In a Valentine’s Day post I made here in 2010 (A Valentine Memory: Art, Love, and Pain in the First Grade) I recalled an incident from back when I was in the first grade. At least I thought it was the first grade. I went back and forth trying to decide whether it was the first or the second, finally deciding to go with my longstanding conviction that it had been the first grade. My mind has evidently continued to work on the problem in the unconscious background, and I am now almost completely sure that I combined two strongly remembered events, separated by a year, into one, which was the source of my uncertainty. I recommend to prednisone anyone that wants to understand fully the rest of this post that they go back to the original post, linked to above.
The emotional truth remains. The terrible dread I felt as I had to make and then present the “I love you” cards to all the girls in the class was real. The pain of disappointment I felt as Carol tossed my card aside disdainfully was true, and I can still feel it. My mind knitted together the two events into a narrative that enhanced the story in a way.
I did have to make the cards for the girls in the first grade, but Carol was not the girl I “claimed” in the first grade. Linda Jane was. Linda Jane had moved across town before the second grade and attended a different school that year.

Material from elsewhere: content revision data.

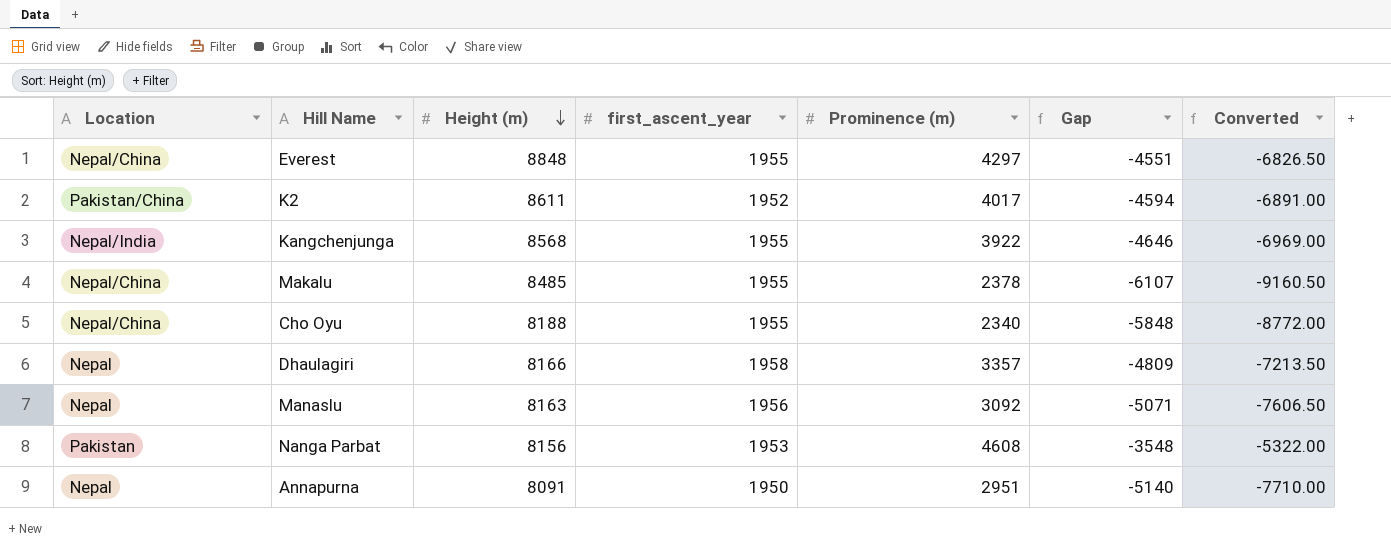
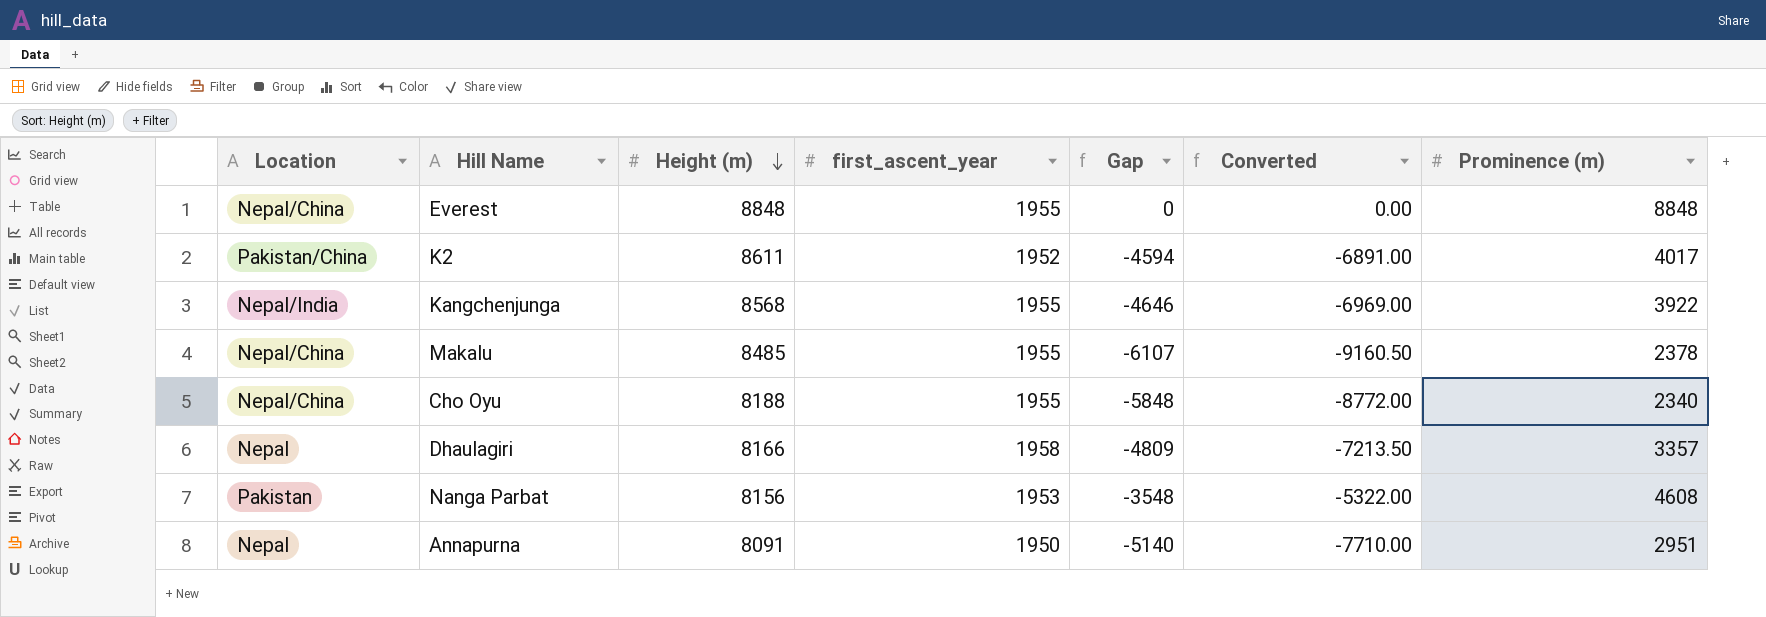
column Prominence (m) | position: 5 -> 7
row Manaslu: Nepal | 8163 | 1956 | 3092 | -5071 | -7606.50 -> none
Everest | Gap: -4551 -> 0
Everest | Converted: -6826.50 -> 0.00
Everest | Prominence (m): 4297 -> 8848

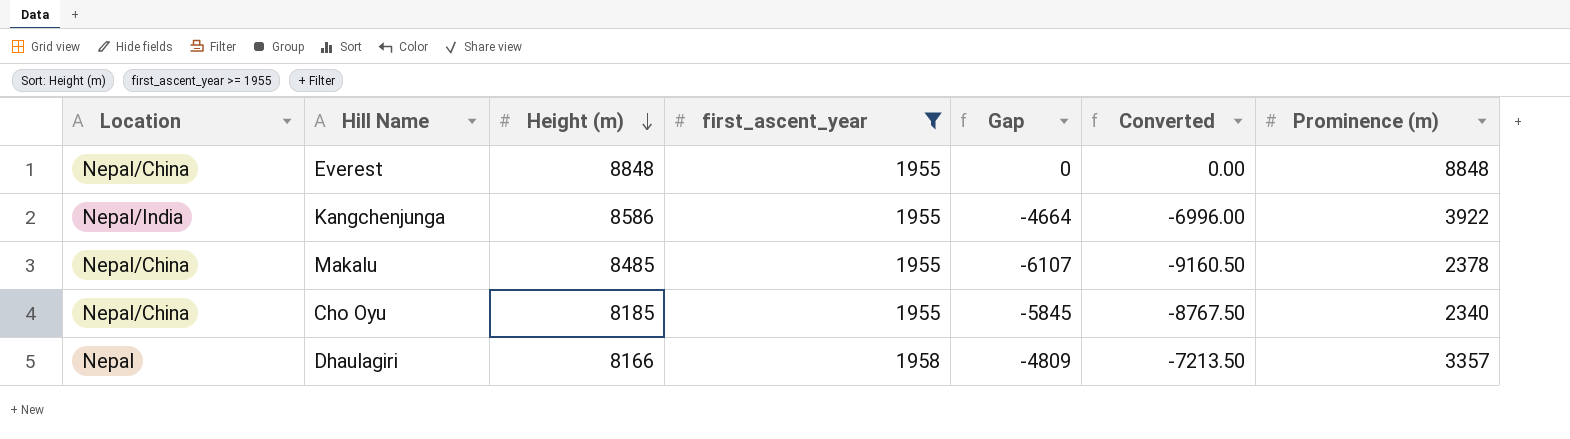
filter: none -> first_ascent_year >= 1955
Kangchenjunga | Height (m): 8568 -> 8586
Kangchenjunga | Gap: -4646 -> -4664
Kangchenjunga | Converted: -6969.00 -> -6996.00
Cho Oyu | Height (m): 8188 -> 8185
Cho Oyu | Gap: -5848 -> -5845
Cho Oyu | Converted: -8772.00 -> -8767.50

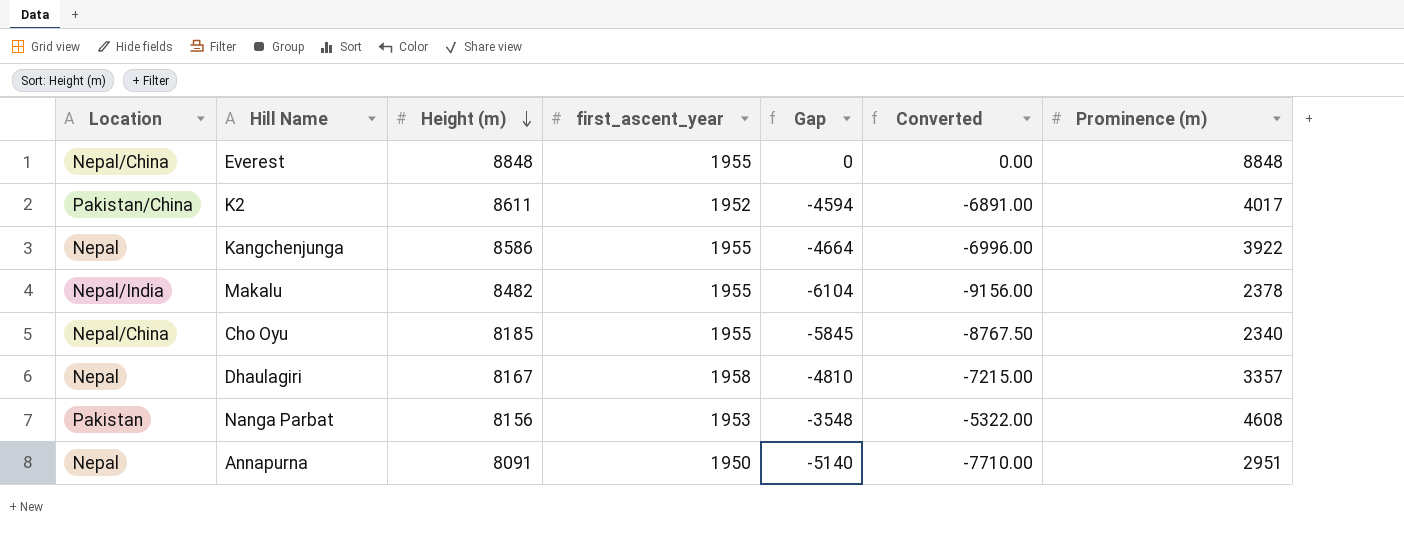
filter: first_ascent_year >= 1955 -> none
Kangchenjunga | Location: Nepal/India -> Nepal
Makalu | Location: Nepal/China -> Nepal/India
Makalu | Height (m): 8485 -> 8482
Makalu | Gap: -6107 -> -6104
Makalu | Converted: -9160.50 -> -9156.00
Dhaulagiri | Height (m): 8166 -> 8167
Dhaulagiri | Gap: -4809 -> -4810
Dhaulagiri | Converted: -7213.50 -> -7215.00

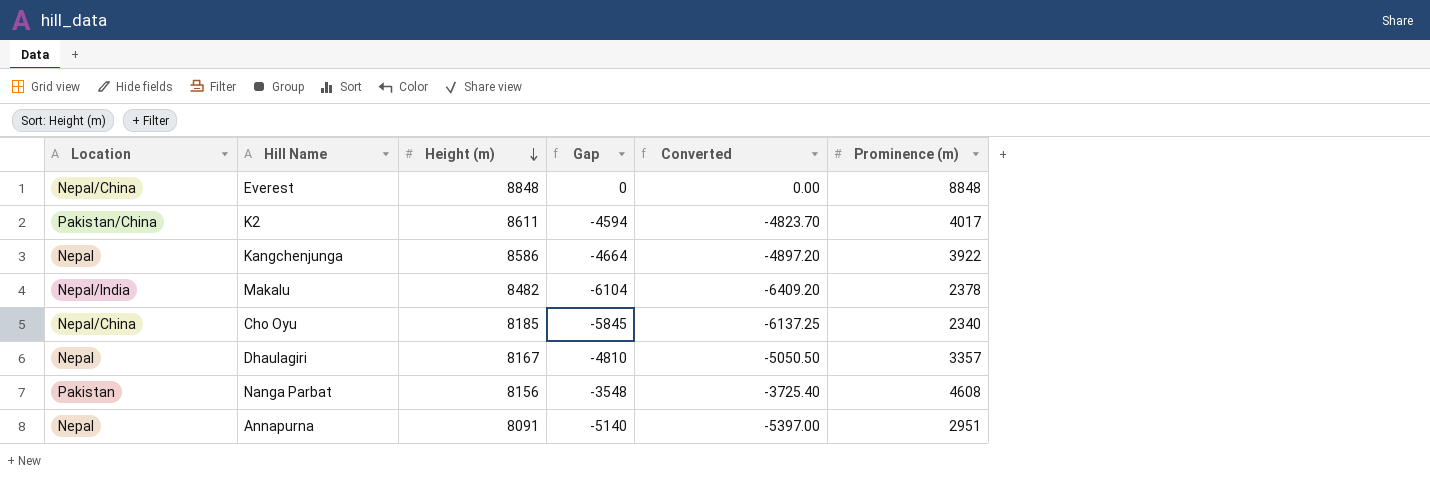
column first_ascent_year | position: 4 -> none
column Converted | formula: [Gap] * 1.5 -> [Gap] * 1.05

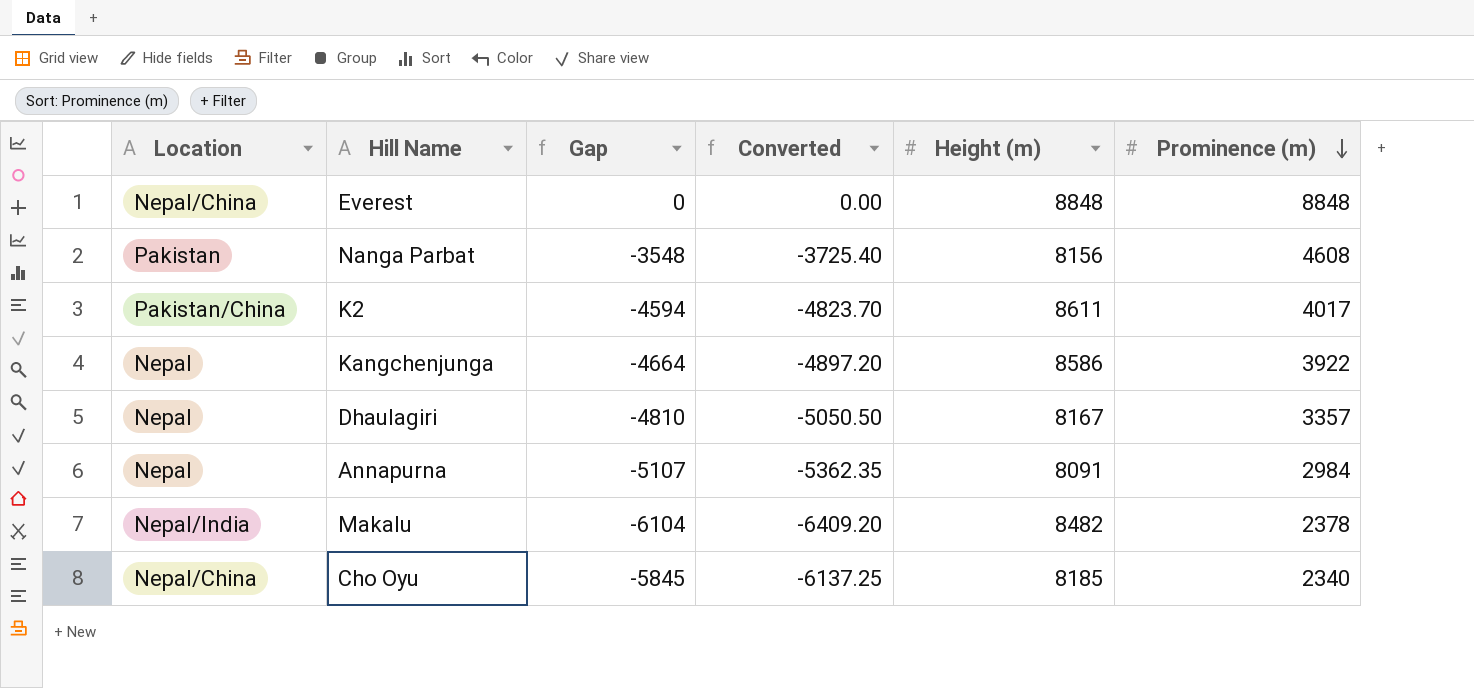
row order: Height (m) descending -> Prominence (m) descending
column Height (m) | position: 3 -> 5
Annapurna | Gap: -5140 -> -5107
Annapurna | Converted: -5397.00 -> -5362.35
Annapurna | Prominence (m): 2951 -> 2984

Carol was the girl whose esteem I most valued in the second grade, which seemed right as I was trying to decide before, since I knew Linda Jane had been every boy’s dream girl in the first grade. But in order to sensibly make the two events become one, I had pretty well convinced myself that by the second semester my affection had been transferred to Carol. The thing that really made me realize I’d been wrong is that I clearly had the feeling that I was in my second grade classroom, as I watched Carol look through her stack of Valentine cards. I am totally sure of that now, in a way I could never explain. Somehow that vague feeling of the room I was in kept getting stronger to the point of certainty. Yes, I was seven years (xanax) old, and not six.
I was tempted not to make this confession of my having joined together into one the two episodes from my early life, but the very fact that my mind came up with a plausible way to do it is interesting, and full adherence to the truth demands disclosure to the few that have actually read the original reminiscence. I imagine—not saying I remember now—that I did give special care to the card I made for Linda Jane, wanting to please her and gain her attention.
I also imagine that there was something special about the card I gave to Carol, something that would distinguish it from the silly “Bee mine” cards, even though it was not handmade, as all the first grade cards had been. Yes, I’m feeling that. It must have been a more expensive and expressive card of the type a boy would give to his girl friend. I would not have been watching so expectantly for her reaction otherwise. That makes it even worse, as the intent would have been more obvious. Yes, I feel pretty sure that was the case now. There’s really no reason for me to have been so interested in her response otherwise.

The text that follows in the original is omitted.